* [Working data]
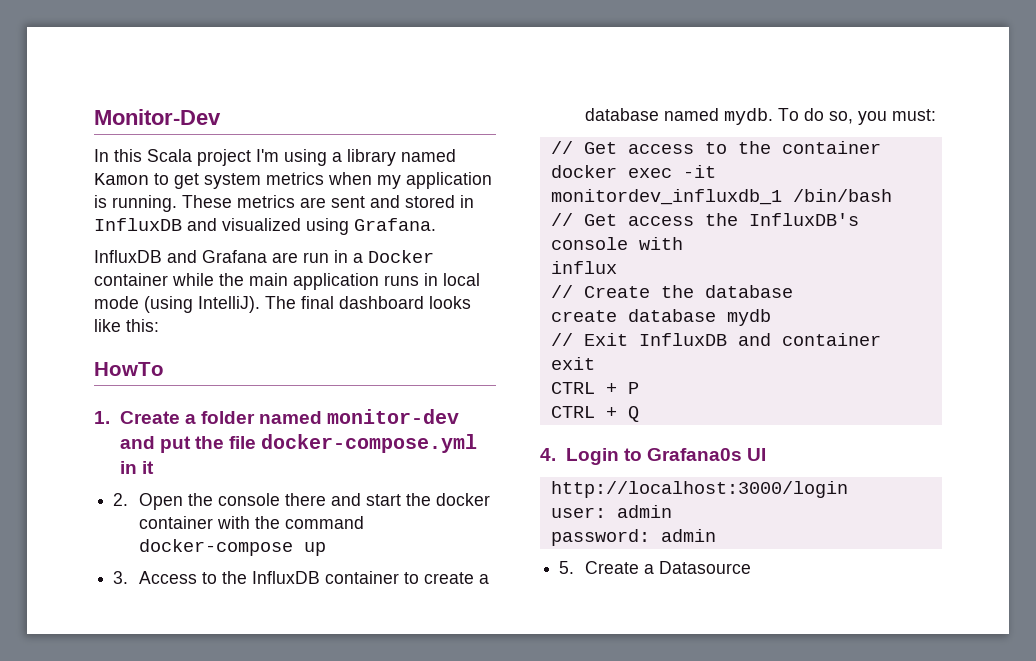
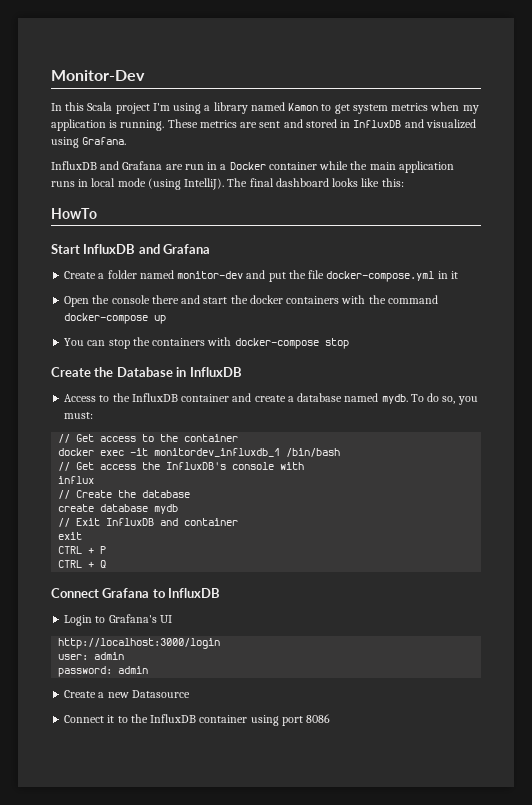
[94,411,110,424] 1. -> [51,244,211,254] Start InfluxDB and Grafana //
[113,493,129,506] 2. -> (458, 275) none
[138,516,213,529] container -> [286,296,340,304] containers
[113,571,129,584] 3. -> [64,337,349,349] [51,367,242,377] You can stop the containers with docker-compose stop // Create the Database in InfluxDB //
[403,572,419,584] to -> [232,393,252,402] and
[540,448,556,461] 4. -> [51,588,221,598] Connect Grafana to InfluxDB //
[646,448,742,461] Grafana0s -> [108,614,157,623] Grafana's
[559,561,654,574] 5. Create a -> [64,690,129,698] Create a new
(751, 567) none -> [64,714,331,726] // Connect it to the InfluxDB container using port 8086

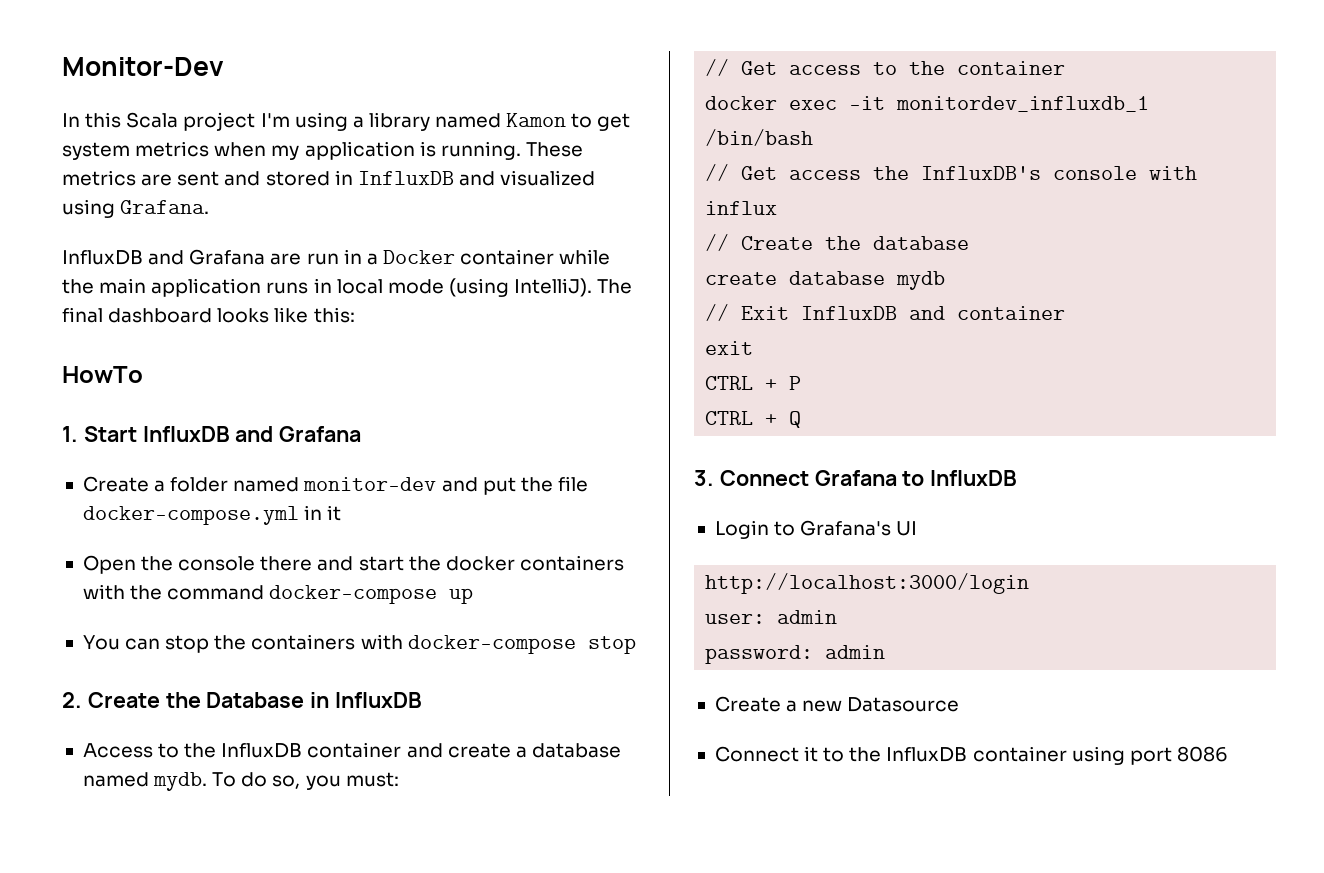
(97, 213) none -> [62,426,78,442] 1.
(349, 343) none -> [62,692,82,708] 2.
(107, 564) none -> [694,470,714,486] 3.

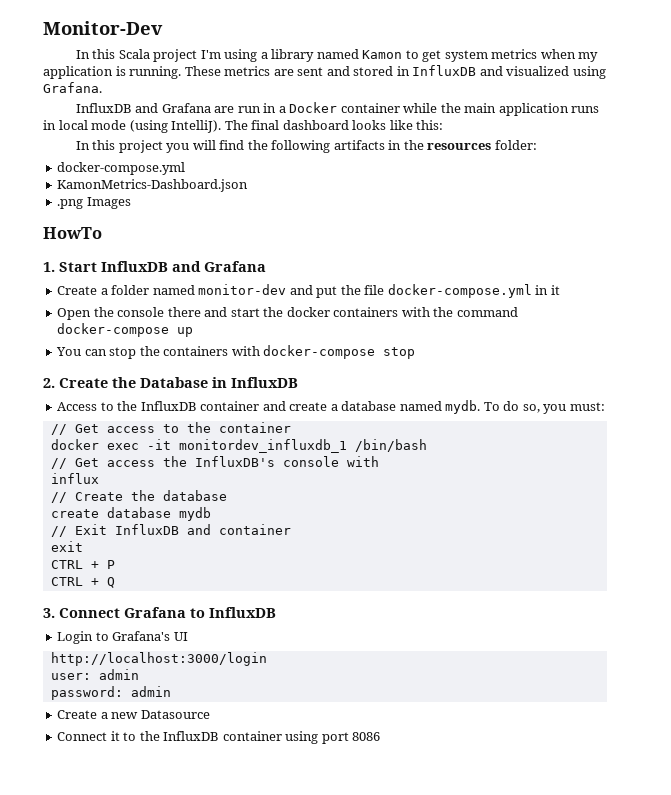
(355, 315) none -> [75,140,537,153] [57,162,186,175] [57,179,249,192] [57,197,131,209] // In this project you will find the following artifacts in the resources folder: // docker-compose.yml // KamonMetrics-Dashboard.json // .png Images

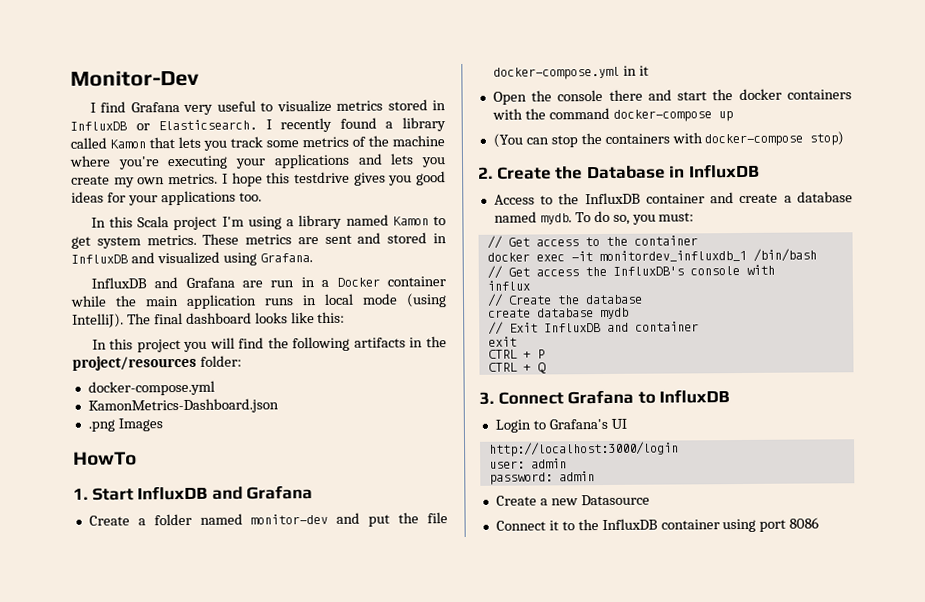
(163, 28) none -> [89,99,446,115] [70,117,446,133] [70,135,445,151] [69,153,447,170] [71,171,446,188] [71,190,262,206] // I find Grafana very useful to visualize metrics stored in InfluxDB or Elasticsearch. I recently found a library called Kamon that lets you track some metrics of the machine where you're executing your applications and lets you create my own metrics. I hope this testdrive gives you good ideas for your applications too.
[491,49,599,62] [43,66,182,79] metrics when my application is running. -> [146,234,197,246] metrics.
[427,143,492,150] resources -> [72,354,197,371] project/resources
[56,347,82,356] You -> [492,133,523,148] (You
[383,347,416,359] stop -> [809,131,845,146] stop)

* [Goal of the exercise]
Go to the line with "(97, 213) none -> [62,426,78,442] 1." in the entries above. Reproduce that line and each one after it to the end, exactly and without the pictures.

* [Output for this exercise]
(97, 213) none -> [62,426,78,442] 1.
(349, 343) none -> [62,692,82,708] 2.
(107, 564) none -> [694,470,714,486] 3.

(355, 315) none -> [75,140,537,153] [57,162,186,175] [57,179,249,192] [57,197,131,209] // In this project you will find the following artifacts in the resources folder: // docker-compose.yml // KamonMetrics-Dashboard.json // .png Images

(163, 28) none -> [89,99,446,115] [70,117,446,133] [70,135,445,151] [69,153,447,170] [71,171,446,188] [71,190,262,206] // I find Grafana very useful to visualize metrics stored in InfluxDB or Elasticsearch. I recently found a library called Kamon that lets you track some metrics of the machine where you're executing your applications and lets you create my own metrics. I hope this testdrive gives you good ideas for your applications too.
[491,49,599,62] [43,66,182,79] metrics when my application is running. -> [146,234,197,246] metrics.
[427,143,492,150] resources -> [72,354,197,371] project/resources
[56,347,82,356] You -> [492,133,523,148] (You
[383,347,416,359] stop -> [809,131,845,146] stop)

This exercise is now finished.